Notice: The reproducibility variables underlying each score are classified using an automated LLM-based pipeline, validated against a manually labeled dataset. LLM-based classification introduces uncertainty; scores should be interpreted as estimates. Full accuracy metrics and methodology are described in [1]

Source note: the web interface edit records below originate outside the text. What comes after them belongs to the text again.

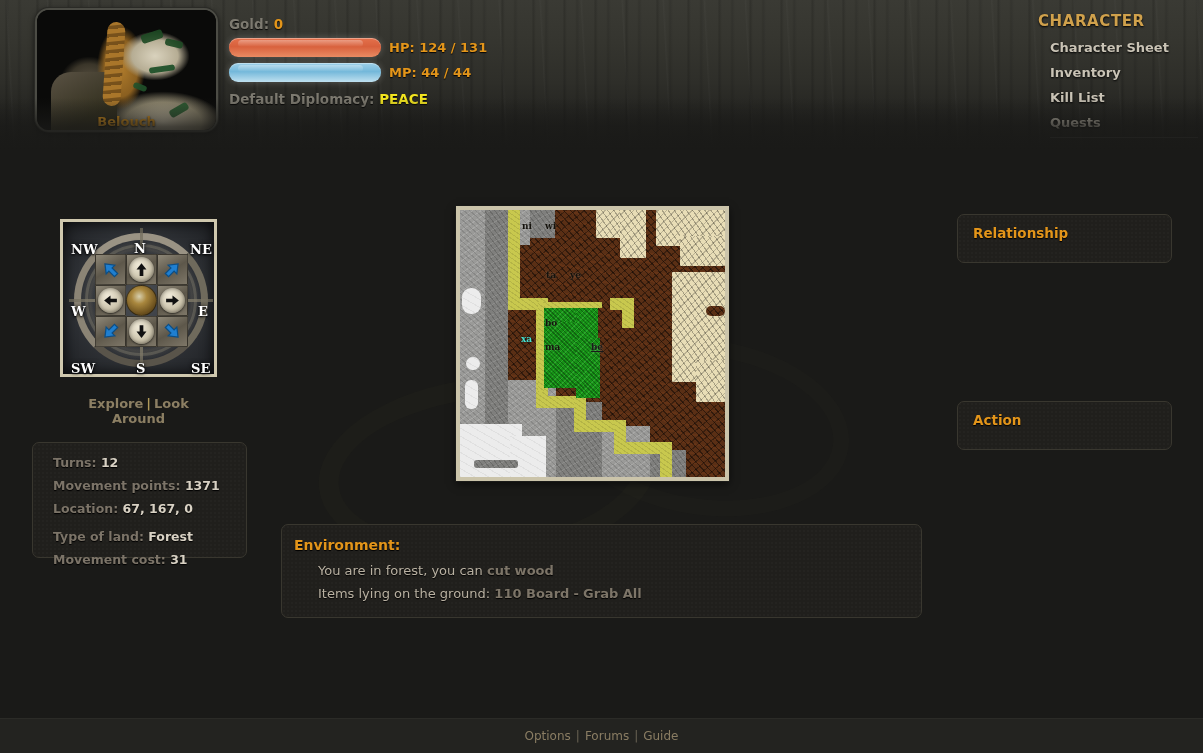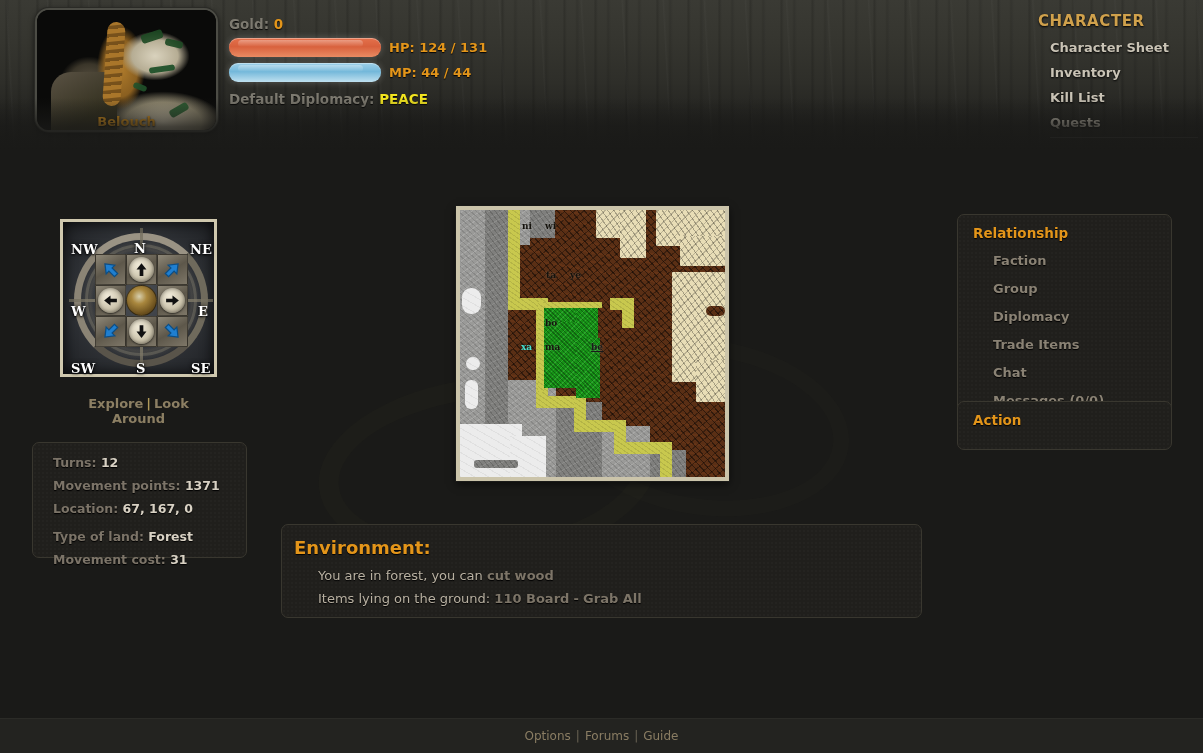--- a/index.html
+++ b/index.html
@@ -297,21 +297,21 @@
     pointer-events:none;
   }
   .map-label.cyan{ color:#46e0d0; text-shadow:0 0 3px #000; }
   .map-label.link{ color:#1a1a1a; text-decoration:underline; }
 
   
   .env-panel{
     position:absolute; left:281px; top:374px; width:641px; height:94px;
     padding:12px 0 0 12px;
   }
-  .env-title{ color:#e3951a; font-size:18px; font-weight:bold; margin-bottom:10px;
+  .env-title{ color:#e3951a; font-size:14px; font-weight:bold; margin-bottom:10px;
     text-shadow:0 1px 1px #000; }
   .env-line{ font-size:13px; color:#b9b1a2; margin:0 0 8px 24px; text-shadow:0 1px 1px #000;}
   .env-line a{ text-decoration:none; cursor:pointer; }
   .n-blue{ color:#3f86ef; font-weight:bold; }
   .n-green{ color:#2fa22f; font-weight:bold; }
   .n-dim{ color:#7d7568; font-weight:bold; }
   .env-sep{ color:#b9b1a2; }
 
   
   .side-panel{ position:absolute; left:957px; width:215px; padding:10px 0 12px 0; }
@@ -566,21 +566,21 @@
         <div class="tile t-forest" style="left:116px;top:128px;width:24px;height:60px;"></div>
         <div class="tile t-forest" style="left:124px;top:160px;width:16px;height:28px;"></div>
         <div class="tile t-grass" style="left:78px;top:92px;width:64px;height:6px;"></div>
         <div class="tile t-grass" style="left:78px;top:92px;width:6px;height:90px;"></div>
 
         <div class="map-label" style="left:62px;top:11px;">ni</div>
         <div class="map-label" style="left:85px;top:11px;">wi</div>
         <div class="map-label" style="left:86px;top:60px;">ta</div>
         <div class="map-label" style="left:110px;top:60px;">ye</div>
         <div class="map-label" style="left:85px;top:108px;">bo</div>
-        <div class="map-label cyan" style="left:61px;top:132px;">xa</div>
+        <div class="map-label cyan" style="left:61px;top:124px;">xa</div>
         <div class="map-label" style="left:85px;top:132px;">ma</div>
         <div class="map-label link" style="left:131px;top:132px;">be</div>
       </div>
     </div>
 
     <div class="panel env-panel">
       <div class="env-title">Environment:</div>
       <div class="env-line">
         <span>You are in forest, you can</span>
         <a class="n-dim">cut wood</a>
@@ -588,28 +588,20 @@
       <div class="env-line">
         <span>Items lying on the ground:</span>
         <a class="n-dim">110 Board</a>
         <span class="n-dim">-</span>
         <a class="n-dim">Grab All</a>
       </div>
     </div>
 
     <div class="panel side-panel sp-relationship">
       <div class="sp-title">Relationship</div>
-      <ul class="sp-list">
-        <li><a>Faction</a></li>
-        <li><a>Group</a></li>
-        <li><a>Diplomacy</a></li>
-        <li><a>Trade Items</a></li>
-        <li><a>Chat</a></li>
-        <li><a>Messages (0/0)</a></li>
-      </ul>
     </div>
 
     <div class="panel side-panel sp-action">
       <div class="sp-title">Action</div>
     </div>
   </div>
 
   <div class="footer">
     <a>Options</a>
     <span class="sep">|</span>

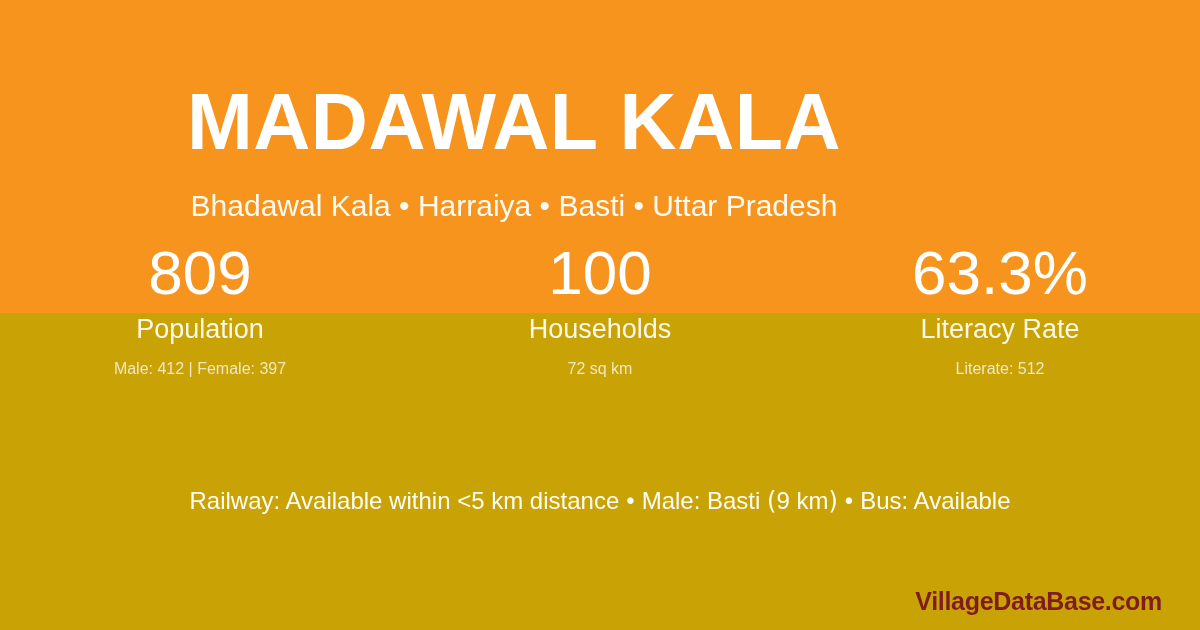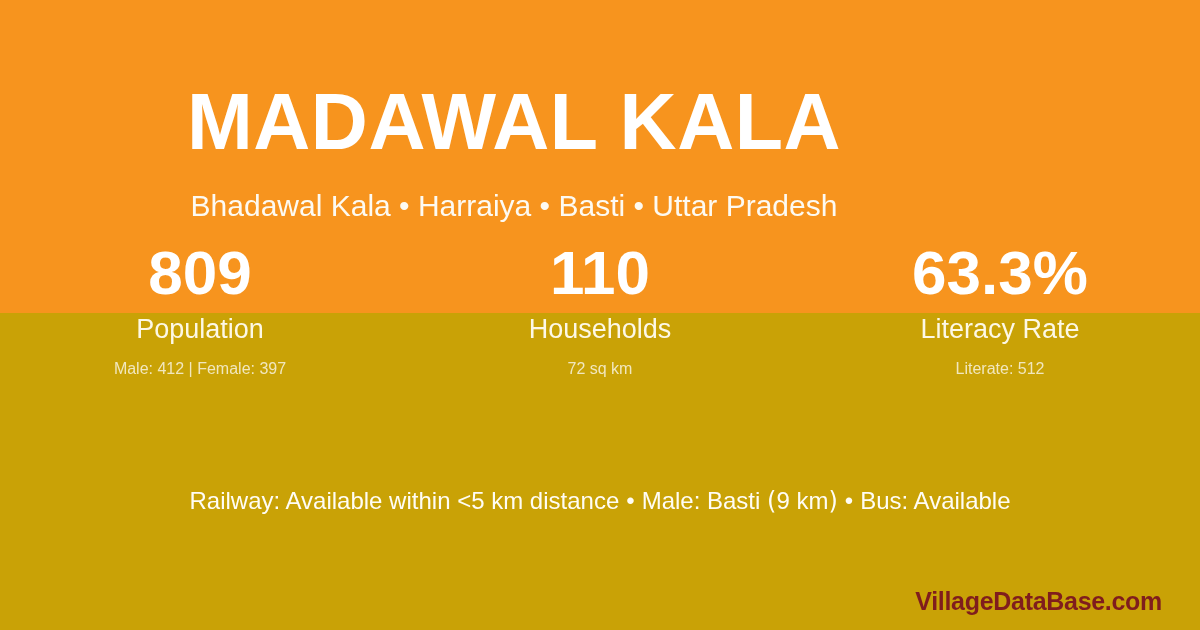--- a/index.html
+++ b/index.html
@@ -72,21 +72,21 @@
   }
 
   .stat {
     flex: 1 1 33.3333%;
     text-align: center;
   }
 
   .stat-value {
     font-size: 62px;
     line-height: 66px;
-    font-weight: 700;
+    font-weight: 400;
     color: #ffffff;
     letter-spacing: 0px;
     white-space: nowrap;
   }
 
   .stat-label {
     font-size: 27px;
     line-height: 34px;
     font-weight: 400;
     color: #fdf8e6;
@@ -153,21 +153,21 @@
 
   <div class="stats-row">
 
     <div class="stat">
       <div class="stat-value">809</div>
       <div class="stat-label">Population</div>
       <div class="stat-sub">Male: 412 | Female: 397</div>
     </div>
 
     <div class="stat">
-      <div class="stat-value">110</div>
+      <div class="stat-value">100</div>
       <div class="stat-label">Households</div>
       <div class="stat-sub">72 sq km</div>
     </div>
 
     <div class="stat">
       <div class="stat-value">63.3%</div>
       <div class="stat-label">Literacy Rate</div>
       <div class="stat-sub">Literate: 512</div>
     </div>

TabFSBench: Tabular Benchmark for Feature Shifts in Open Environments

Authors: Zi-Jian Cheng, Ziyi Jia, Zhi Zhou, Yu-Feng Li, Lan-Zhe Guo

ICML 2025 | Venue PDF | LLM Run Details

Reproducibility Variable Result LLM Response
Research Type Experimental This paper conducts the first comprehensive study on feature shifts in tabular data and introduces the first tabular feature-shift benchmark (Tab FSBench). Tab FSBench evaluates impacts of four distinct feature-shift scenarios on four tabular model categories across various datasets and assesses the performance of large language models (LLMs) and tabular LLMs in the tabular benchmark for the first time. Our study demonstrates three main observations
Researcher Affiliation Academia 1School of Intelligence Science and Technology, Nanjing University, China 2National Key Laboratory for Novel Software Technology, Nanjing University, China 3School of Artificial Intelligence, Nanjing University, China. Correspondence to: Yu-Feng Li <EMAIL>, Lan-Zhe Guo <EMAIL>.
Pseudocode No The paper includes a 'LLM Prompt for the experiments' in Figure 7, which shows a structured input example for an LLM. However, it is not presented as an algorithm block or pseudocode for a specific method or procedure. There are no explicitly labeled 'Algorithm' or 'Pseudocode' sections.
Open Source Code Yes The benchmark code for this paper is available at https://github.com/LAMDASZ-ML/Tab FSBench.
Open Datasets Yes To effectively reproduce feature-shift scenarios, we select open-source and reliable datasets from Open ML and Kaggle s extensive dataset library, including three curated tasks of binary classification, multi-class classification, and regression, covering various domains such as finance, healthcare and geology. The primary attributes of the datasets used in Tab FSBench are presented in Table 1. Detailed information on the datasets can be found in Appendix D.
Dataset Splits No The paper states: 'We begin by partitioning the dataset into a train&validation set and a set of test sets. Appendix D shows the segmentation details of each dataset, including Pearson correlation heat maps of datasets.' However, Appendix D provides information about the datasets and their Pearson correlation analysis, but it does not specify explicit percentages or sample counts for the train/validation/test splits, nor does it refer to predefined standard splits with sufficient detail to reproduce the exact partitioning.
Hardware Specification Yes The deep learning models, LLMs, and Tabular LLMs were trained on an NVIDIA A800 GPU. Gradient-boosted tree models, where applicable, were trained on a CPU rather than a GPU, using an AMD Ryzen 5 7500F 6-Core Processor.
Software Dependencies No The paper mentions using the Optuna framework for hyperparameter optimization and lists various models (e.g., Light GBM, XGBoost, Cat Boost, Llama3-8B) and tabular deep-learning models. However, it does not specify version numbers for any of these software components, which is required for a reproducible description of ancillary software.
Experiment Setup Yes Hyperparameter Optimization. We use hyperparameter optimization to help models achieve optimal performance in different datasets. In Appendix E, we provide full hyperparameter grids for each model.